A few smiles a day can make a big difference in how we perceive pain — and our lives. This occurred to me today as I bought Spike Lee water. (That’s sparkling water to anyone outside my household.)
I was taken aback when my then six-year-old niece asked me for her Spike Lee shirt a few years ago. My sister translated: spikelee means sparkly. I was so amused that the phrase became a fixture of my vocabulary. “Give me sharp knife,” said in a serious and clipped tone, is another favorite from when my nephew was three.
I drink sparkling water and use sharp knives every day. And I remember these funny stories. I also think of the kids I love so much and who make me laugh, intentionally or not. These inside jokes aren’t that funny to anyone else, but they mean the world to me.
Remembrances are only part of the picture. Consciously thinking about the happiness in every day may be the best way to revive joy. I know a woman with bipolar disorder and migraine who writes down the good parts of each day before she goes to bed at night. This reminds her regularly how rich her life is despite illness.
As the migraine that’s been coming and going since Thursday threatened to consume me, I struggled to see the positive aspects of today. Let’s see, I was only 10 minutes late to my appointment this morning, biofeedback kept my migraine at bay long enough to go grocery shopping, I made myself laugh by deciding our house really needs a periscope.
So many cliches say to enjoy the little things in life. A good sentiment — one that can seem impossible to put into practice. The items on my list of what’s good today border on minutia. Had I not seriously thought about and recorded them, any happiness would be lost in a day dominated by pain and exhaustion.
Now, as the pain grows more assertive, I’m grateful knowing I did something more than have a migraine today. I was productive and laughed aloud. These nearly forgotten pieces of each day come together, creating a quilt to wrap around myself when I most need reassurance that my life is beautiful and fulfilling.

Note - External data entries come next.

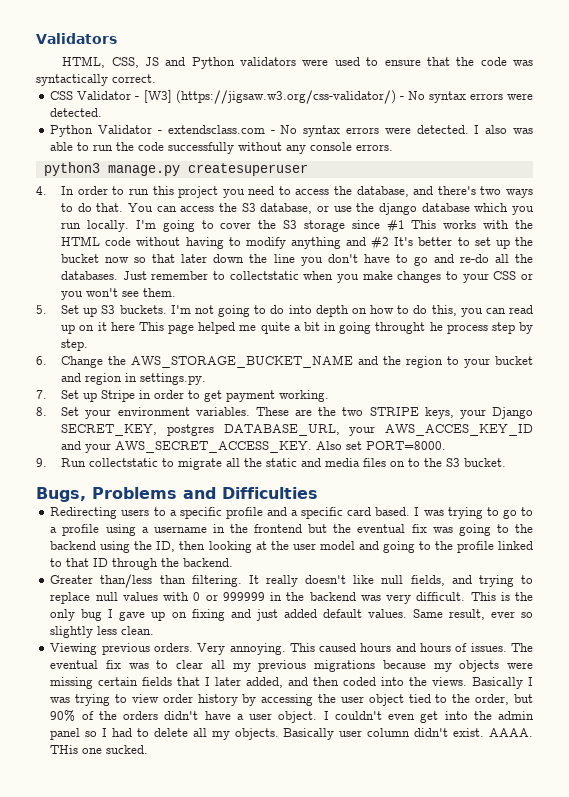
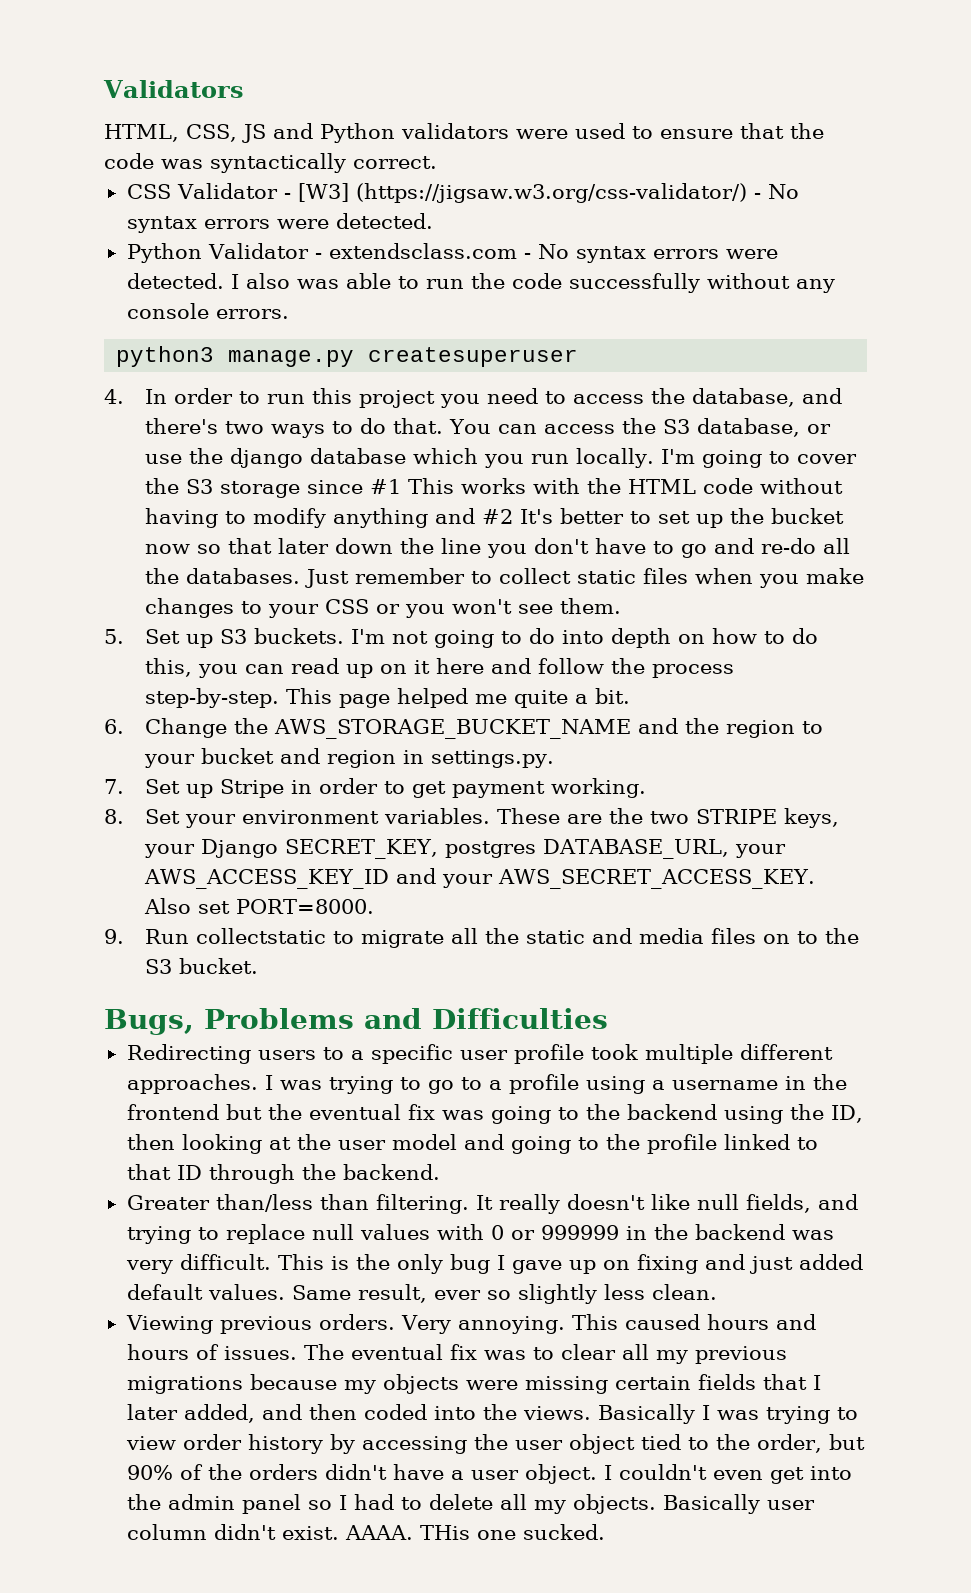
- Just remember to collectstatic when you make changes to your CSS or you won't see them.
+ Just remember to collect static files when you make changes to your CSS or you won't see them.
- I'm not going to do into depth on how to do this, you can read up on it here This page helped me quite a bit in going throught he process step by step.
+ I'm not going to do into depth on how to do this, you can read up on it here and follow the process step-by-step. This page helped me quite a bit.
- These are the two STRIPE keys, your Django SECRET_KEY, postgres DATABASE_URL, your AWS_ACCES_KEY_ID and your AWS_SECRET_ACCESS_KEY.
+ These are the two STRIPE keys, your Django SECRET_KEY, postgres DATABASE_URL, your AWS_ACCESS_KEY_ID and your AWS_SECRET_ACCESS_KEY.
- Redirecting users to a specific profile and a specific card based.
+ Redirecting users to a specific user profile took multiple different approaches.

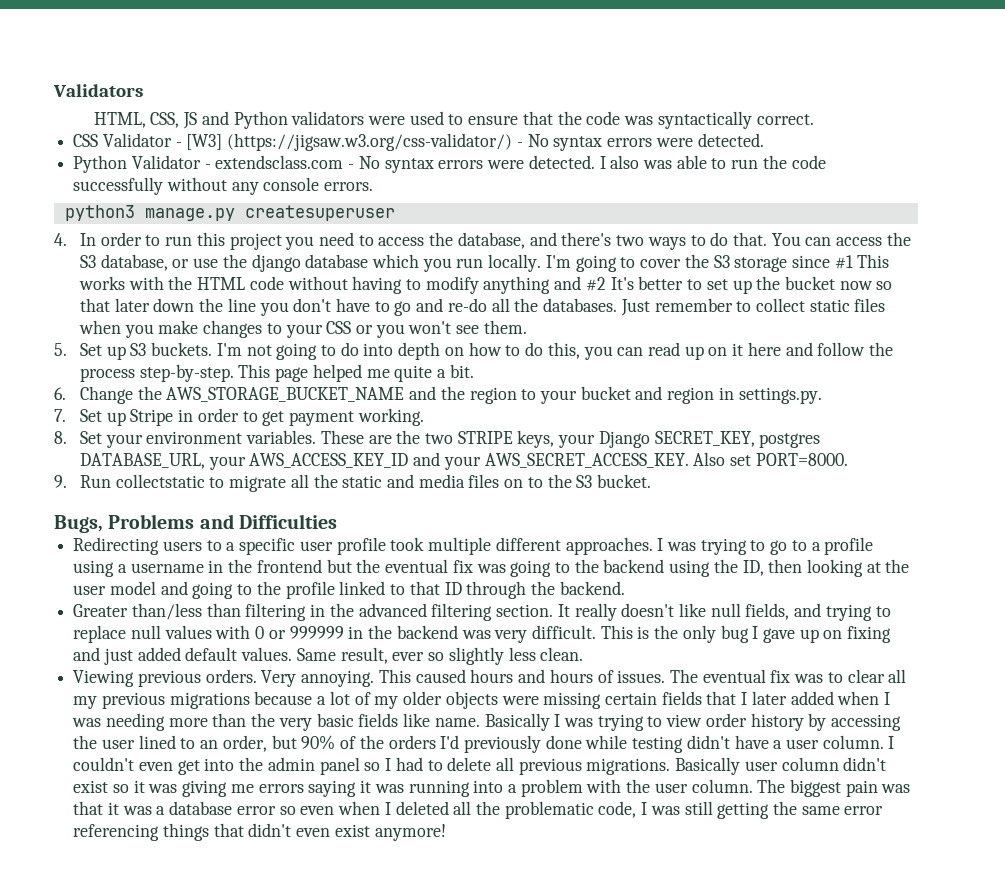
- Greater than/less than filtering.
+ Greater than/less than filtering in the advanced filtering section.
- The eventual fix was to clear all my previous migrations because my objects were missing certain fields that I later added, and then coded into the views.
+ The eventual fix was to clear all my previous migrations because a lot of my older objects were missing certain fields that I later added when I was needing more than the very basic fields like name.
- Basically I was trying to view order history by accessing the user object tied to the order, but 90% of the orders didn't have a user object.
+ Basically I was trying to view order history by accessing the user lined to an order, but 90% of the orders I'd previously done while testing didn't have a user column.
- I couldn't even get into the admin panel so I had to delete all my objects.
+ I couldn't even get into the admin panel so I had to delete all previous migrations.
- Basically user column didn't exist. AAAA. THis one sucked.
+ Basically user column didn't exist so it was giving me errors saying it was running into a problem with the user column. The biggest pain was that it was a database error so even when I deleted all the problematic code, I was still getting the same error referencing things that didn't even exist anymore!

Thank you for this. On the hard days it’s so difficult to remember the little things. I’ve made a habit of trying to see the people who make me laugh often–even if it’s in my living room, and to treat myself on good days to something I couldn’t normally do like call up friends I haven’t spoken to, or reading outside in the nice weather. I need to focus on those things so much more often-I think I might set a reminder in my phone for “one good thing today”.
Hi there, I am so incredibly pleased to have found your site (via the NYT article). So happy I just blogged about it!
But seriously– and this sounds so cheesy– it means so much to me that this blogs exist. I’ve suffered from migraines my whole life, and they’ve gotten worse as I’ve gotten older, but no doctor has ever been able to diagnose why. I just take the medicine and stay in bed til it passes. But this keeps me from doing my work, enjoying my life, and in many cases forces me to cancel social plans. It feels so much of the time that the only people who understand are other migraine sufferers– and until I read that NYT article, that was limited to my mom and a cousin.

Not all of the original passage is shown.